++++ Task data
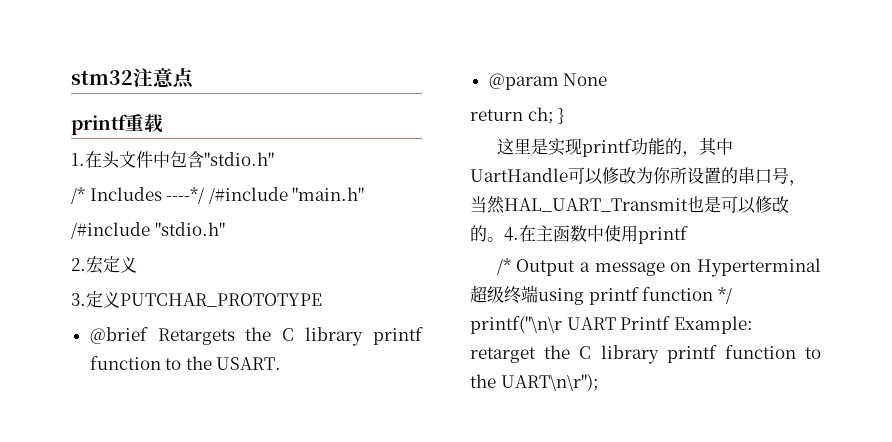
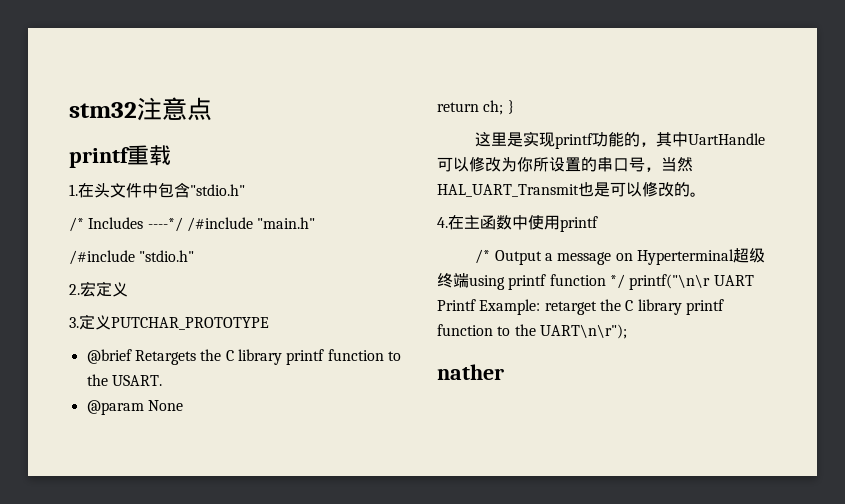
(504, 239) none -> (706, 194) //
(599, 383) none -> [437,364,504,380] // nather

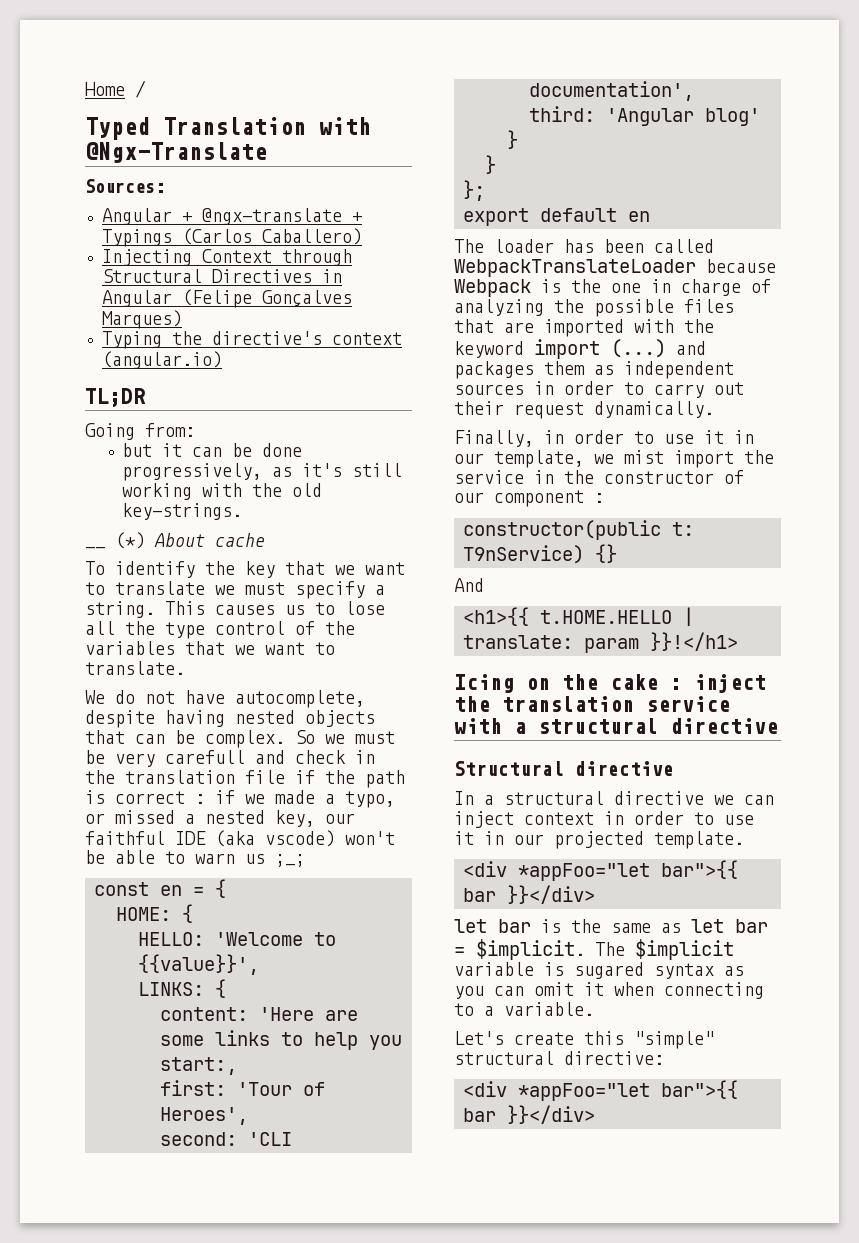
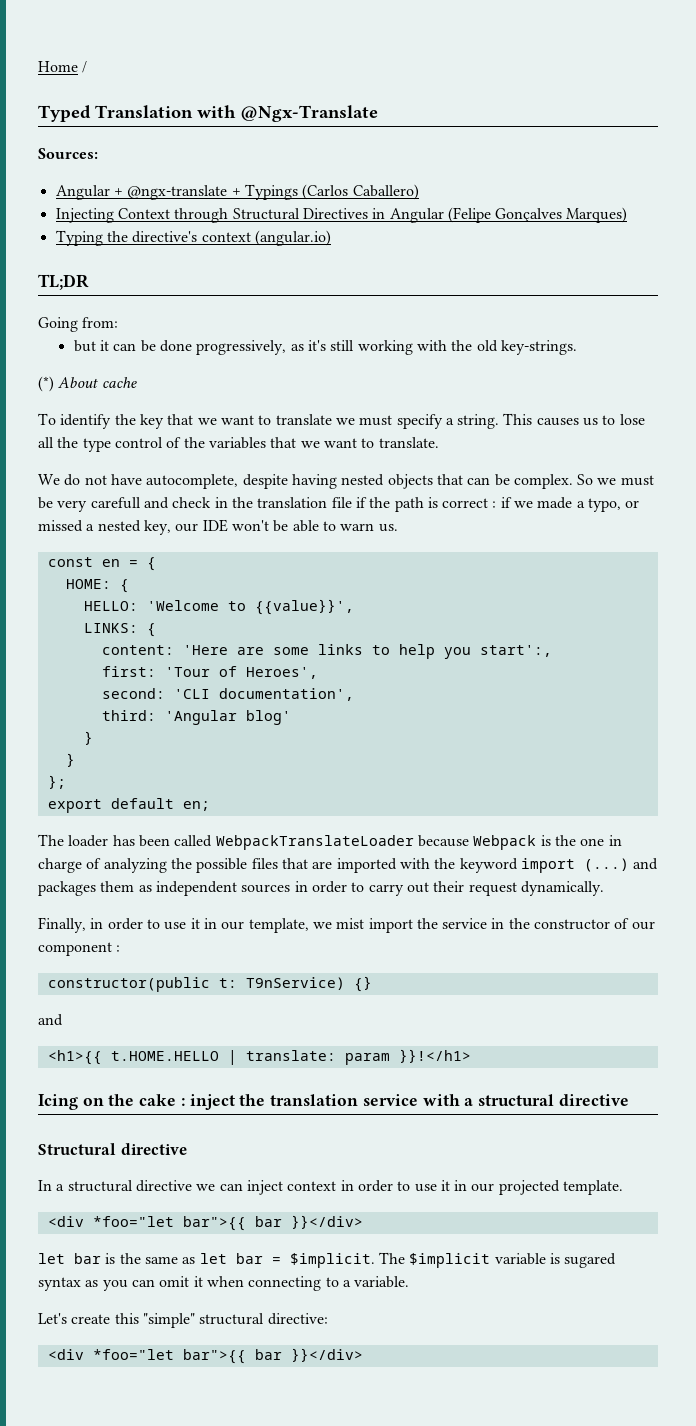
[85,547,105,549] __ -> (577, 347) none
[85,830,335,847] faithful IDE (aka vscode) -> [202,519,228,532] IDE
[245,854,305,867] us ;_; -> [378,524,398,532] us.
[160,1057,237,1075] start:, -> [479,645,552,657] start':,
[628,211,650,222] en -> [182,801,210,811] en;
[454,578,484,592] And -> [38,1014,63,1026] and
[518,863,650,881] *appFoo="let -> [92,1216,174,1227] *foo="let
[518,1083,650,1101] *appFoo="let -> [92,1349,174,1360] *foo="let

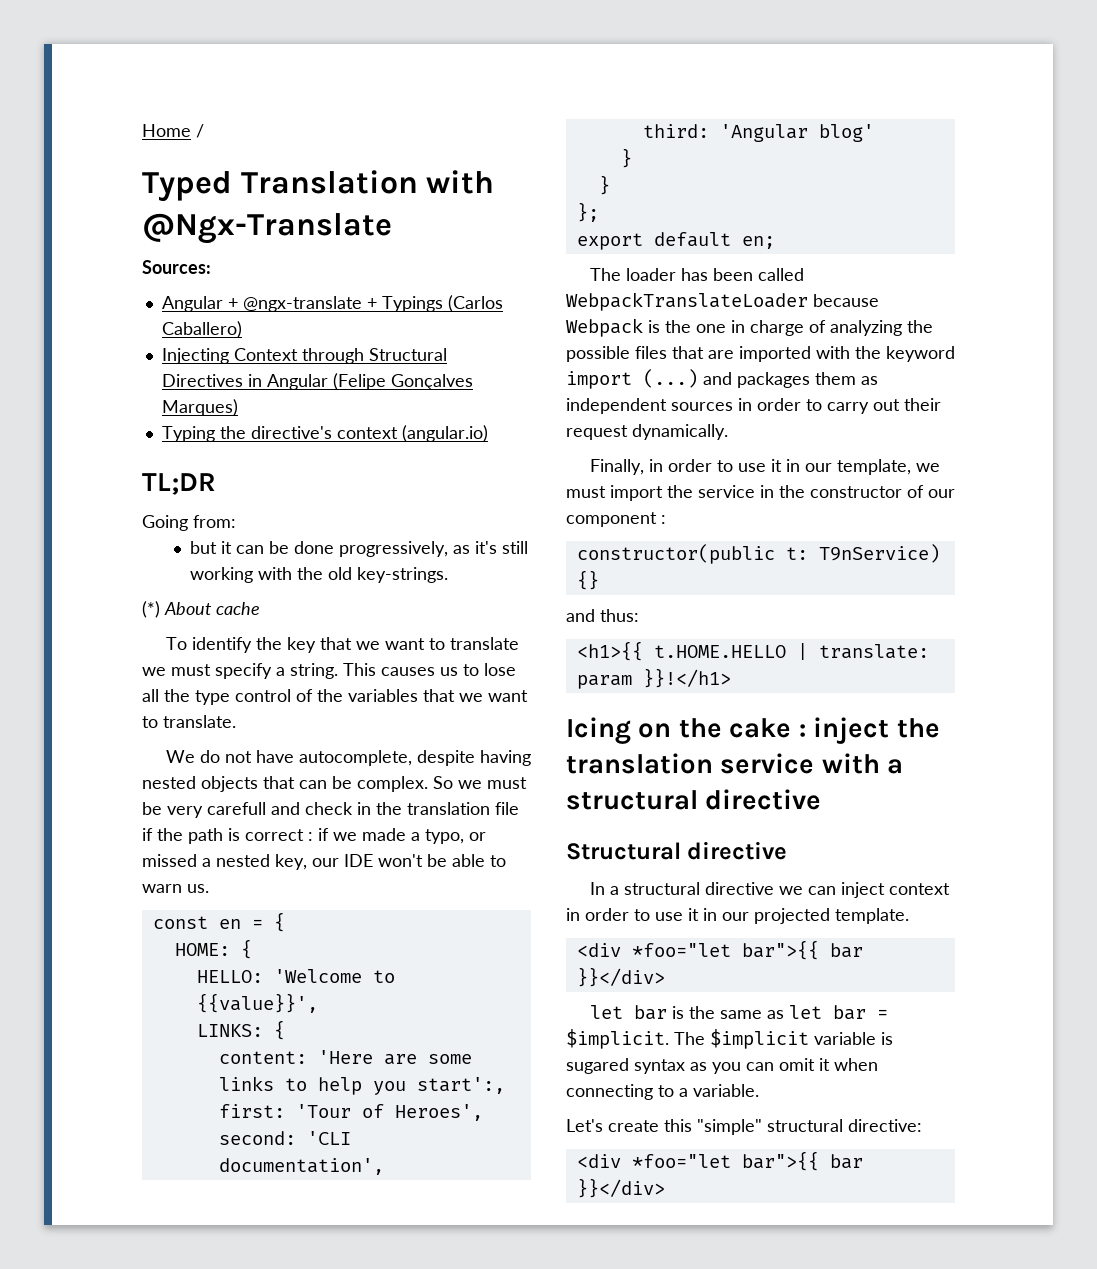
[336,918,365,929] mist -> [566,486,606,498] must
(63, 1020) none -> [600,609,639,622] thus:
++++++++
Task instructions — Go through the records above and copy every line holding the word "none".

Exercise output —
(504, 239) none -> (706, 194) //
(599, 383) none -> [437,364,504,380] // nather
[85,547,105,549] __ -> (577, 347) none
(63, 1020) none -> [600,609,639,622] thus:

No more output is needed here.